Problem - Write out the stretch of lines below that begins at the line with "height:30px; display:flex; align-items:center;" and ends at the line with "display:flex; flex-direction:column; gap:2px;", including both, exactly as given and nothing more.

[Opening Provided data section]

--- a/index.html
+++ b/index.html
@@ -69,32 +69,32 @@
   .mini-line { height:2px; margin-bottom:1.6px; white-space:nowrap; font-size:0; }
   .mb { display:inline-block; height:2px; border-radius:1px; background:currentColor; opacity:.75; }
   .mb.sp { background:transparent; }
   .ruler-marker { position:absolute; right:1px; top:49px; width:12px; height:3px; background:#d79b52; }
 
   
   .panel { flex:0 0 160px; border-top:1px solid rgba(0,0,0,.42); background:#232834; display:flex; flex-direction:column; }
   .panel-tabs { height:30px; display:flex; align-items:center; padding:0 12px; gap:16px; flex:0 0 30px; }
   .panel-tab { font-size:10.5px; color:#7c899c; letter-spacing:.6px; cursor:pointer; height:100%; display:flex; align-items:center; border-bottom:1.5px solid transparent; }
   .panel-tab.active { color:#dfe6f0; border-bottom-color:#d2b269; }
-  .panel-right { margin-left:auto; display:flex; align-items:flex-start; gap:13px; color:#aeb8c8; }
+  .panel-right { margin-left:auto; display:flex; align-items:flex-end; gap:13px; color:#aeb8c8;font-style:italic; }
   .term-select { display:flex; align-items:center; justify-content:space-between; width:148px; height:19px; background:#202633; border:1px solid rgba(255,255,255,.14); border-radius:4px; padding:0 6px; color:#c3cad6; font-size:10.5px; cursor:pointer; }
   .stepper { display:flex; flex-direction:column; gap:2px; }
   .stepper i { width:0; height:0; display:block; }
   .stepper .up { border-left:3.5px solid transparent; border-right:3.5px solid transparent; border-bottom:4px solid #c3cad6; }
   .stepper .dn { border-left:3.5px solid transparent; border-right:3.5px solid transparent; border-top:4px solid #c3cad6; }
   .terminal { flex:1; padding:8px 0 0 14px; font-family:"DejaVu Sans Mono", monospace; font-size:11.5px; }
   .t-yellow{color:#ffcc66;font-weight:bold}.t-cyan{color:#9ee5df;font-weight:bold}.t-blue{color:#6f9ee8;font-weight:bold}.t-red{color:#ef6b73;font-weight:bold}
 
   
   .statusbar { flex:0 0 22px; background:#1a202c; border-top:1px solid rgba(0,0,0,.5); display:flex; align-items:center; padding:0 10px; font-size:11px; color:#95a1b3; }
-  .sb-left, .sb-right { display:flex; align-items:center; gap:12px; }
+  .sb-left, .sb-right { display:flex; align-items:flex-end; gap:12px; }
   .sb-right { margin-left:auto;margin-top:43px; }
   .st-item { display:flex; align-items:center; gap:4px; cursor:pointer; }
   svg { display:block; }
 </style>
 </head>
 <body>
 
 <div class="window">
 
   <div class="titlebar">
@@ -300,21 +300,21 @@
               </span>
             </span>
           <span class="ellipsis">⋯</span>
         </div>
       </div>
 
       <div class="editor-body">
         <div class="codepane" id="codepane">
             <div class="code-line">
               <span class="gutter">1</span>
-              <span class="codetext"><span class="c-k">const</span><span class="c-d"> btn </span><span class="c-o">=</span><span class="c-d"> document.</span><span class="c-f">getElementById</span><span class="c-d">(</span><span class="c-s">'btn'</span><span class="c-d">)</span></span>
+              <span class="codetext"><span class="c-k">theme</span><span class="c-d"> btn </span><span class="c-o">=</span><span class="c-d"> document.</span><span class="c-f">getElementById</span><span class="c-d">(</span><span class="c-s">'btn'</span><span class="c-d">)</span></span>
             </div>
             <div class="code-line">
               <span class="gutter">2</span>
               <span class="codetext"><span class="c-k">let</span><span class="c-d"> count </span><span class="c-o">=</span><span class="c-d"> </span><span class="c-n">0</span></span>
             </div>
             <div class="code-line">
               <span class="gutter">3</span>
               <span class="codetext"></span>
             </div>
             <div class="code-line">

[Closing Provided data section]
[Opening Provided data section]

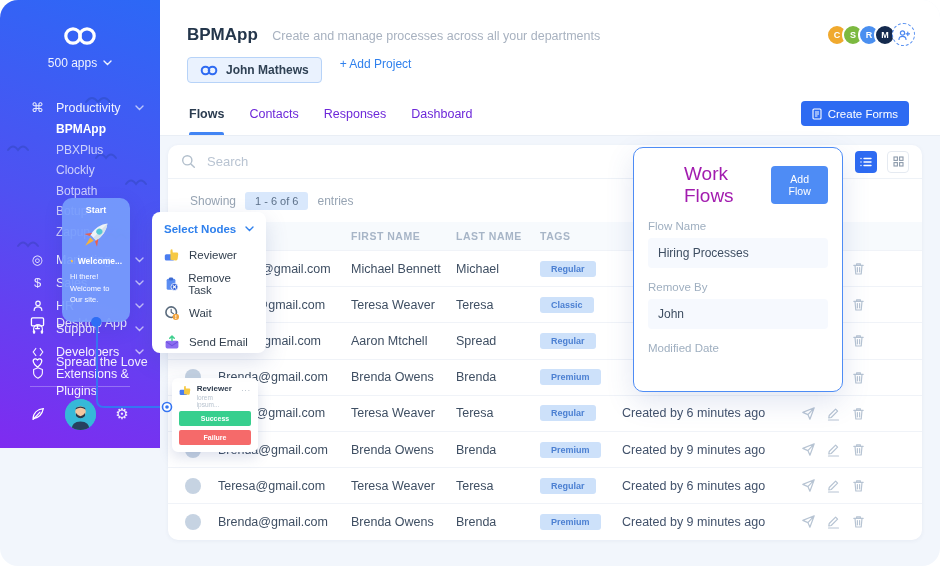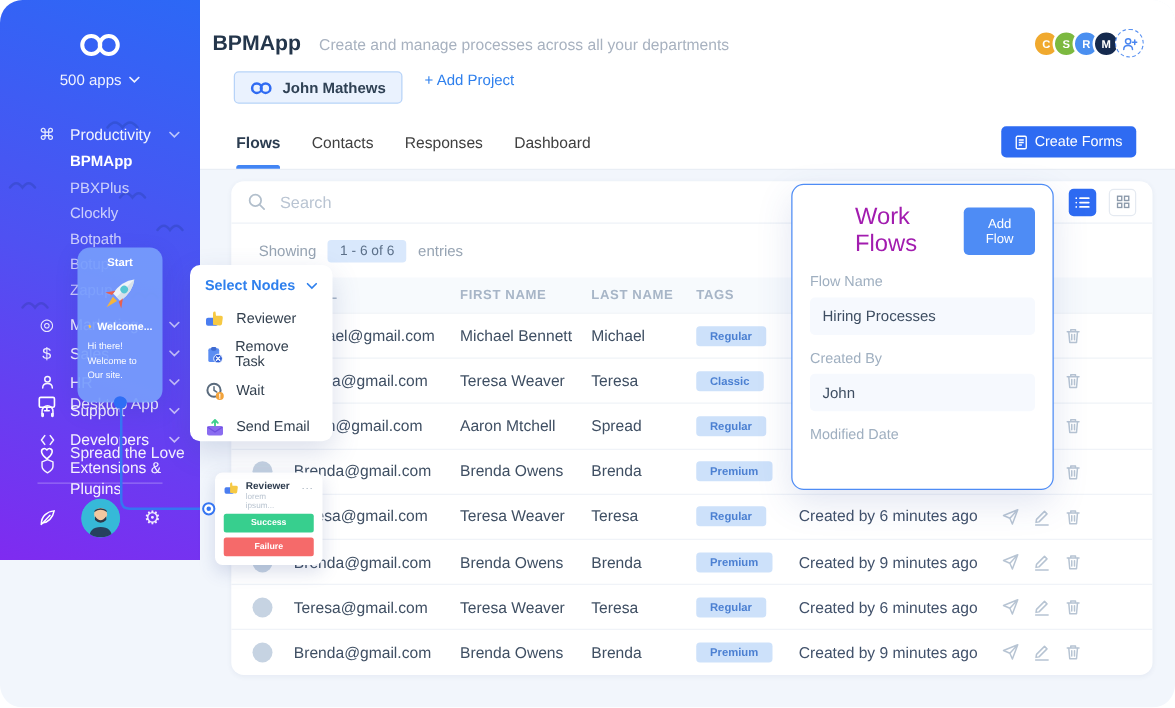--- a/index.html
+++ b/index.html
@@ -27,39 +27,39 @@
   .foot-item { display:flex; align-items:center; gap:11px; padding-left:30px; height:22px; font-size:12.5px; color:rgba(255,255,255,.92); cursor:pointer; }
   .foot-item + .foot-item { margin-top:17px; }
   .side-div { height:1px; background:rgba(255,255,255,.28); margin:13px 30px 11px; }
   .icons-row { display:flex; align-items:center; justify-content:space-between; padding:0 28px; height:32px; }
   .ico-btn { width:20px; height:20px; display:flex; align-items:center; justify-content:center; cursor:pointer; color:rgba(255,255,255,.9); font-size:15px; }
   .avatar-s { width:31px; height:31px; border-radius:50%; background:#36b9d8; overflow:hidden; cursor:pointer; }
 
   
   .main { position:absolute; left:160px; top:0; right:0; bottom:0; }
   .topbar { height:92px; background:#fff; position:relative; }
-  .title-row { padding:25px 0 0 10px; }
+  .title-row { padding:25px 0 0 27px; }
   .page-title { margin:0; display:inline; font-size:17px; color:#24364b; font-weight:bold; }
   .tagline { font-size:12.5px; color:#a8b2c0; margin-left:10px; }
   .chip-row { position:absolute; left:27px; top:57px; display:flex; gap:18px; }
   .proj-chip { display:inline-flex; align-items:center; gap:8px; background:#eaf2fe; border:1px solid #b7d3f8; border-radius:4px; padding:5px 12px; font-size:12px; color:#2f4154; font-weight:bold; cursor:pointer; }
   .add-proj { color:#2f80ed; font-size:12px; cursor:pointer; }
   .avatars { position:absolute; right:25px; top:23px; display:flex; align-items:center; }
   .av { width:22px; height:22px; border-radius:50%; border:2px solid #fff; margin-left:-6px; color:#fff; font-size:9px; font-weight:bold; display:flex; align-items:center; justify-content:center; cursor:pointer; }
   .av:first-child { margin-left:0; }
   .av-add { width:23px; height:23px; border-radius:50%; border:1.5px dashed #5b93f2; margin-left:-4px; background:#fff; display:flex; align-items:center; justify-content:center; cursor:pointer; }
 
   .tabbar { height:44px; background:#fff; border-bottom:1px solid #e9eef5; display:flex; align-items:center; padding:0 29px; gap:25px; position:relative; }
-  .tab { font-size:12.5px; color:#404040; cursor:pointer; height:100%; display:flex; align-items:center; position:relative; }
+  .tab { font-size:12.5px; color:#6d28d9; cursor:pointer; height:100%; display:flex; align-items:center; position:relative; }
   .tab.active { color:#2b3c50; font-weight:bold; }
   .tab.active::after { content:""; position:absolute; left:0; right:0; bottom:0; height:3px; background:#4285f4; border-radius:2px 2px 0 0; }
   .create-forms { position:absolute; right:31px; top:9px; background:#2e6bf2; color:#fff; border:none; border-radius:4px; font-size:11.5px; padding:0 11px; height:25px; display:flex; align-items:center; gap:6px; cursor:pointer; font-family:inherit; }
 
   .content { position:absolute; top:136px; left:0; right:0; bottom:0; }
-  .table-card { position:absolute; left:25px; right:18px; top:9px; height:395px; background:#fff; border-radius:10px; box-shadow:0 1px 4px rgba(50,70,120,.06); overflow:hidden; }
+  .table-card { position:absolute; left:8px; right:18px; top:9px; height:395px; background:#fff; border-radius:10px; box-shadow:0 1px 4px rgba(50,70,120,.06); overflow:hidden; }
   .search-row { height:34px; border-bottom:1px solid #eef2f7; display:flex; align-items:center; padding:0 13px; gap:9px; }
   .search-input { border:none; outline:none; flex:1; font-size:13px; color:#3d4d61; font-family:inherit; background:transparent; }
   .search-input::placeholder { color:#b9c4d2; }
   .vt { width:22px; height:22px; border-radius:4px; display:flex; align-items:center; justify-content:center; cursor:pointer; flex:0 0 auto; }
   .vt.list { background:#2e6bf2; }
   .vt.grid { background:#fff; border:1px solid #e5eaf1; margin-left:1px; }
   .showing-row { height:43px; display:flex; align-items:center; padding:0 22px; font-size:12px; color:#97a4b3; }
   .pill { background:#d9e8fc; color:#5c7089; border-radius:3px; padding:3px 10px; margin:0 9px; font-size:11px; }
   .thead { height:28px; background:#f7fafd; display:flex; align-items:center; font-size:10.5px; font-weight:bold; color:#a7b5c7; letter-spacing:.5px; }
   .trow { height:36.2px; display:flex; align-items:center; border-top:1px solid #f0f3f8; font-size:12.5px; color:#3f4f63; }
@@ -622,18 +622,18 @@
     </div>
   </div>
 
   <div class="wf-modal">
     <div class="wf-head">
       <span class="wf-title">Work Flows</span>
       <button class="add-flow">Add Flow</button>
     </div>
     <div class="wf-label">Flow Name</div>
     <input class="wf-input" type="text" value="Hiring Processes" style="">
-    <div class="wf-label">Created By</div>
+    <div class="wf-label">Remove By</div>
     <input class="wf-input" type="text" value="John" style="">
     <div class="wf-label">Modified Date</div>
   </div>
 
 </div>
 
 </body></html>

[Closing Provided data section]
[Opening Provided data section]

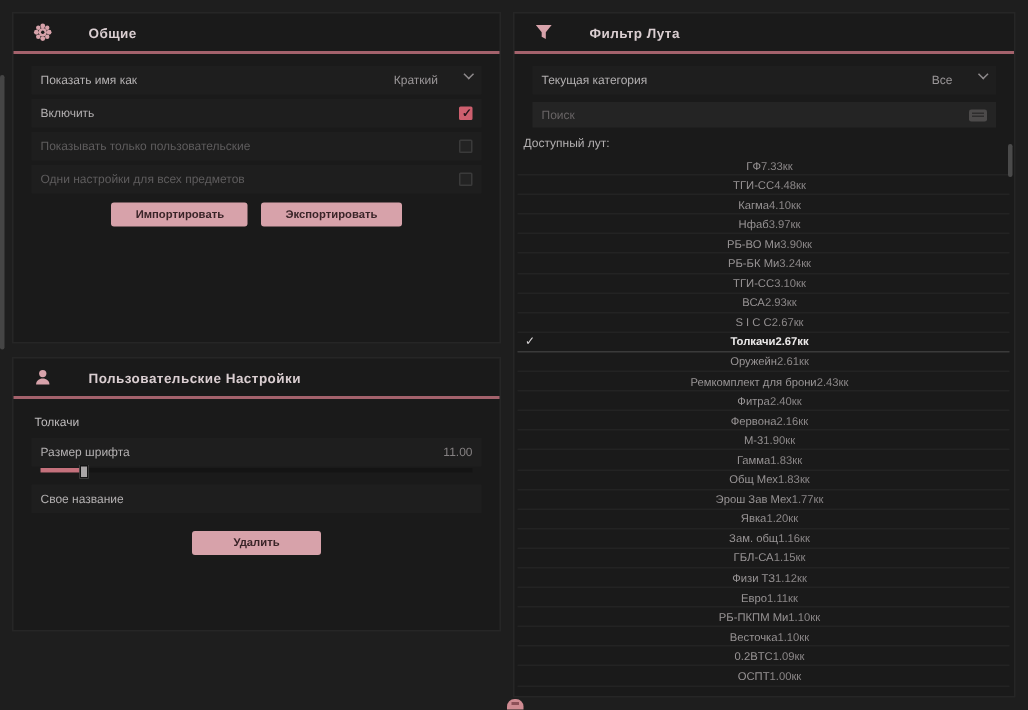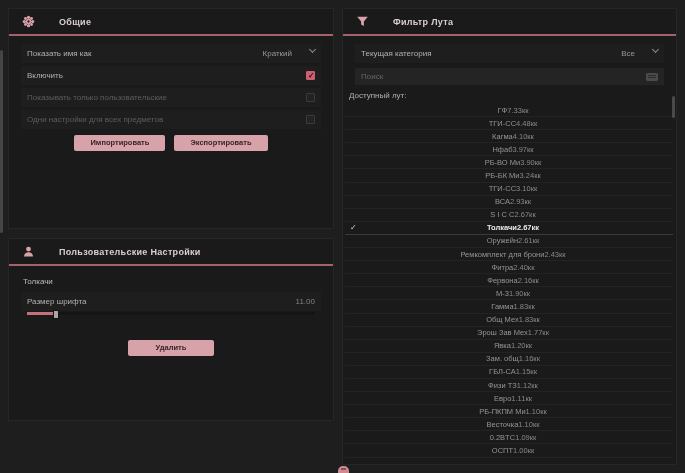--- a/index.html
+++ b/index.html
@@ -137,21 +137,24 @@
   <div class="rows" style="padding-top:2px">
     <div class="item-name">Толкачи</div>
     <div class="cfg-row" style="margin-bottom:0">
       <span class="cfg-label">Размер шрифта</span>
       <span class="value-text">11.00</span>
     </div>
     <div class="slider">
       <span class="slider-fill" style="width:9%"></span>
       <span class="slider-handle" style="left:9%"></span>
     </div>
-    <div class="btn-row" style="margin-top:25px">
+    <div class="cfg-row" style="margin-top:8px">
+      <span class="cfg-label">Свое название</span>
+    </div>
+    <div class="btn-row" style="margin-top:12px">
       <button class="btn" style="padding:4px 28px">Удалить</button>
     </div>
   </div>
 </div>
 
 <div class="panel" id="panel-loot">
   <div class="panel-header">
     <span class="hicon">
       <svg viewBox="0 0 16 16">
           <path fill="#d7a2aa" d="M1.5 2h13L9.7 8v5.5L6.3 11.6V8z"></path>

[Closing Provided data section]

Task response -
   .panel-tabs { height:30px; display:flex; align-items:center; padding:0 12px; gap:16px; flex:0 0 30px; }
   .panel-tab { font-size:10.5px; color:#7c899c; letter-spacing:.6px; cursor:pointer; height:100%; display:flex; align-items:center; border-bottom:1.5px solid transparent; }
   .panel-tab.active { color:#dfe6f0; border-bottom-color:#d2b269; }
-  .panel-right { margin-left:auto; display:flex; align-items:flex-start; gap:13px; color:#aeb8c8; }
+  .panel-right { margin-left:auto; display:flex; align-items:flex-end; gap:13px; color:#aeb8c8;font-style:italic; }
   .term-select { display:flex; align-items:center; justify-content:space-between; width:148px; height:19px; background:#202633; border:1px solid rgba(255,255,255,.14); border-radius:4px; padding:0 6px; color:#c3cad6; font-size:10.5px; cursor:pointer; }
   .stepper { display:flex; flex-direction:column; gap:2px; }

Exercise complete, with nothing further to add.